Background Glioblastoma multiforme (GBM) is the most common primary malignant brain tumor. Recent immunotherapy studies, including CAR T cells, have shown limited success in GBM due to multiple barriers, such as on-target off-tumor toxicity, the blood-brain barrier, and the immunosuppressive tumor microenvironment (TME). To overcome these challenges, we recently adopted a novel synthetic Notch ‘synNotch’ receptor system and developed innovative T cell (‘synNotch-CART’) circuits based on the ‘prime-and-kill’ strategy.1 Here, we investigated the GBM-homing and efficacy of SynNotch-CAR T cells using a preclinical immunocompetent mouse model, which, similar to GBM patients, is poorly immunogenic and unresponsive to immune checkpoint blockade.2
Methods Epidermal growth factor receptor (EGFR) amplification and overexpression occur in approximately 40–60% of GBM patients.3 Therefore, we first expressed the extracellular domain of mouse EGFR in a syngeneic glioma cell line, SB28 (SB28-mEGFR). Next, we developed a novel synNotch-CAR (mBSYNC) circuit in which the brain-specific antigen, brevican (BCAN) primes the T cells to induce the expression of a CAR that recognizes and kills EGFR-positive cells (mBSYNC synNotch-CAR T cells). 8-week-old C57BL/6 mice bearing the SB28-mEGFR cells in the frontal lobe received a single intravenous infusion of mBSYNC synNotch-CAR or conventional CAR T cells with constitutive CAR expression on day 8 following the tumor inoculation. Trafficking of CAR T cells and host immune cells into the brains was evaluated using high-dimensional flow cytometry.
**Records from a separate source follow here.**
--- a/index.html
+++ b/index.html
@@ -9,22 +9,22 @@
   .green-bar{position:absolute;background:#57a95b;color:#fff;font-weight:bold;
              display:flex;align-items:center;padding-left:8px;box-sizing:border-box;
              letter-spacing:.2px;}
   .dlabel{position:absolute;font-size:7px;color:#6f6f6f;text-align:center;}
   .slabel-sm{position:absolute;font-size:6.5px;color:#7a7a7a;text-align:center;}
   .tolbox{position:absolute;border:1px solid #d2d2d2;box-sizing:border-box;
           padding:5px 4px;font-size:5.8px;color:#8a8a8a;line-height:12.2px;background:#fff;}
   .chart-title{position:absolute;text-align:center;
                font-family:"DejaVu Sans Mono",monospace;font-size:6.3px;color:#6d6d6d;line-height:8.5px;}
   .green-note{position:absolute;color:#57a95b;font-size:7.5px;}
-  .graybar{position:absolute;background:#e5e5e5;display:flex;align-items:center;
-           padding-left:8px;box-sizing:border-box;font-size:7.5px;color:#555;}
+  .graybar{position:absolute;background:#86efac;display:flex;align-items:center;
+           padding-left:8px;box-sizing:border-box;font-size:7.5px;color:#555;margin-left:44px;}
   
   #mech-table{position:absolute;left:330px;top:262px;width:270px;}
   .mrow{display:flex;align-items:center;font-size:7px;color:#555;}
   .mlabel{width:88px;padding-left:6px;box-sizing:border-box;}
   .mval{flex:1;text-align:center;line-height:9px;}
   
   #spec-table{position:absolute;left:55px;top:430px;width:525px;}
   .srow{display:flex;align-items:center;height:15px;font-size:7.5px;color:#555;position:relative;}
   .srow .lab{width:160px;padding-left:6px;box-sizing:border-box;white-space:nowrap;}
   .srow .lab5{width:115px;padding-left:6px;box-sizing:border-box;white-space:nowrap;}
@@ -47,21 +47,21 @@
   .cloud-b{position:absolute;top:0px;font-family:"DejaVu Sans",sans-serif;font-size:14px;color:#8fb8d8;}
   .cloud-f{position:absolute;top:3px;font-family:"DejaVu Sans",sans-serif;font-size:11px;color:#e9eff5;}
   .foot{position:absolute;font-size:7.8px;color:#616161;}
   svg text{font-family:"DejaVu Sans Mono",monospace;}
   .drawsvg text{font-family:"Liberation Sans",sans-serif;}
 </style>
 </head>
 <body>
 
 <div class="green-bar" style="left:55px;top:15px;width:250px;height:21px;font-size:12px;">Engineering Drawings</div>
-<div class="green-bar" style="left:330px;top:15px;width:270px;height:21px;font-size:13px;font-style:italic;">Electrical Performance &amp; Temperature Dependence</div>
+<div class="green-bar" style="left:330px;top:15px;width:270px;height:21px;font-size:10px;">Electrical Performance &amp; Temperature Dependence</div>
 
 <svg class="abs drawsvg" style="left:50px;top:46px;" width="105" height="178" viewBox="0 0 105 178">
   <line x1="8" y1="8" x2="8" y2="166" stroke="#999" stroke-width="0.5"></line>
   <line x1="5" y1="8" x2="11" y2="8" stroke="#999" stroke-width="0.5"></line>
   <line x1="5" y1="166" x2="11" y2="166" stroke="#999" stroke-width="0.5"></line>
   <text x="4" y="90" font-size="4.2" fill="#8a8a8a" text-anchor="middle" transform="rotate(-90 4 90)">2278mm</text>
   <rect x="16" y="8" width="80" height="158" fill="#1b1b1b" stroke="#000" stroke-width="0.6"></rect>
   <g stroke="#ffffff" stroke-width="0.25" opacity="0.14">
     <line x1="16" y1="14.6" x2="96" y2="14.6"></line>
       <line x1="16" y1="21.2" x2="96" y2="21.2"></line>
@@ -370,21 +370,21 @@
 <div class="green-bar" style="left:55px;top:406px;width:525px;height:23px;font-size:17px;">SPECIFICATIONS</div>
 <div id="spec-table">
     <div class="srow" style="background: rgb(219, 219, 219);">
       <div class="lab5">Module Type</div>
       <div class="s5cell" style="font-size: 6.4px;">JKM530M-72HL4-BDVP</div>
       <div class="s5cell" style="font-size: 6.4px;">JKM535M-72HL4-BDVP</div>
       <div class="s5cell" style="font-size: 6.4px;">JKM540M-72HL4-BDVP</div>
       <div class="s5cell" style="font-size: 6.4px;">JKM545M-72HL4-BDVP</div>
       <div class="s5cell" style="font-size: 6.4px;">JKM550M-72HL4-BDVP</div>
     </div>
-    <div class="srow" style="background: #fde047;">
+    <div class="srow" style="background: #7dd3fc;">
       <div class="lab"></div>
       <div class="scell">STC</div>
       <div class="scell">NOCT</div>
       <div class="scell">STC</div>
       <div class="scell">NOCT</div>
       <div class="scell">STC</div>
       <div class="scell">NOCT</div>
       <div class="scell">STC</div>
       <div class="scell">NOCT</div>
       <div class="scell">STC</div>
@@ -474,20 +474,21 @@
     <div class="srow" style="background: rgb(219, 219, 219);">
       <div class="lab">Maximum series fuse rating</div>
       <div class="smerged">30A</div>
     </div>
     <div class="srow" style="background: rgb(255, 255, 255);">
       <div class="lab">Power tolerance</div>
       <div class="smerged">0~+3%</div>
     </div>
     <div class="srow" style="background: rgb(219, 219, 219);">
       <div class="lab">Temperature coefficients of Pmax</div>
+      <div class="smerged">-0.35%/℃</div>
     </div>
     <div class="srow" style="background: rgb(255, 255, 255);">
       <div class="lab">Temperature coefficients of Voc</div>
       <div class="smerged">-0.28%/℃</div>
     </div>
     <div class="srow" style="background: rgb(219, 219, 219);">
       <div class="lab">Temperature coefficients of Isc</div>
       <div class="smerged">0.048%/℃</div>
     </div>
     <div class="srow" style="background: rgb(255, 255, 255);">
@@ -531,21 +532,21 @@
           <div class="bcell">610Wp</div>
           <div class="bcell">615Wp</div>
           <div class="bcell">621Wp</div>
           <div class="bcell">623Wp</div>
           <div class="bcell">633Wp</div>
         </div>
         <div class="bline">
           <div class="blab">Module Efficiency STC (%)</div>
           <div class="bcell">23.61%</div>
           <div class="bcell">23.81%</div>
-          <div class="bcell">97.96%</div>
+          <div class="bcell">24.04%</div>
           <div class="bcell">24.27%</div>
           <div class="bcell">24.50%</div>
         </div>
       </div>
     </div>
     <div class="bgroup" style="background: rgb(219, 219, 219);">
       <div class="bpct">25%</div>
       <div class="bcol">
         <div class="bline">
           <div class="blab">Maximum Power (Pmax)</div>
Results Constitutive a-EGFR CAR and mBSYNC synNotch-CAR T cells mediated antigen-specific cytotoxicity against SB28-mEGFR cells in vitro. In an in vivo prospective study, on day 12 after T cell infusion, mBSYNC synNotch-CAR T cells demonstrated a higher persistence, increased infiltration of endogenous CD86+ and MHC-IIhi macrophages and decreased infiltration of CD206+ macrophages into the GBM TME compared to either untransduced or constitutive a-EGFR CAR T-cells. Lastly, a single intravenous infusion of mBSYNC synNotch-CAR T cells significantly (p < 0.01) prolonged the survival and completely eradicated the aggressive tumor in 3 of 10 mice bearing SB28-mEGFR gliomas.
Conclusions mBSYNC synNotch-CAR T cells, but not conventional CAR T cells, effectively home into the brain TME, persist, and eliminate the tumor in an immunocompetent setting. The induced pro-inflammatory activity of endogenous myeloid cells could contribute to the anti-tumor efficacy mediated by synNotch-CAR T cells. Ongoing studies are aimed at the thorough characterization of tumor cells, host immune cells, and synNotch-CAR T cells in the brain TME.
Choe JH, Watchmaker PB, Simic MS, Gilbert RD, Li AW, Krasnow NA, Downey KM, Yu W, Carrera DA, Celli A, et al. SynNotch-CAR T cells overcome challenges of specificity, heterogeneity, and persistence in treating glioblastoma. Sci Transl Med 2021;13. 10.1126/scitranslmed.abe7378.
Genoud V, Marinari E, Nikolaev SI, Castle JC, Bukur V, Dietrich PY, Okada H, Walker PR. Responsiveness to anti-PD-1 and anti-CTLA-4 immune checkpoint blockade in SB28 and GL261 mouse glioma models. Oncoimmunology 2018;7:e1501137. 10.1080/2162402X.2018.1501137.
Brennan CW, Verhaak RG, McKenna A, Campos B, Noushmehr H, Salama SR, Zheng S, Chakravarty D, Sanborn JZ, Berman SH, et al. The somatic genomic landscape of glioblastoma. Cell 2013;155:462–477. 10.1016/j.cell.2013.09.034.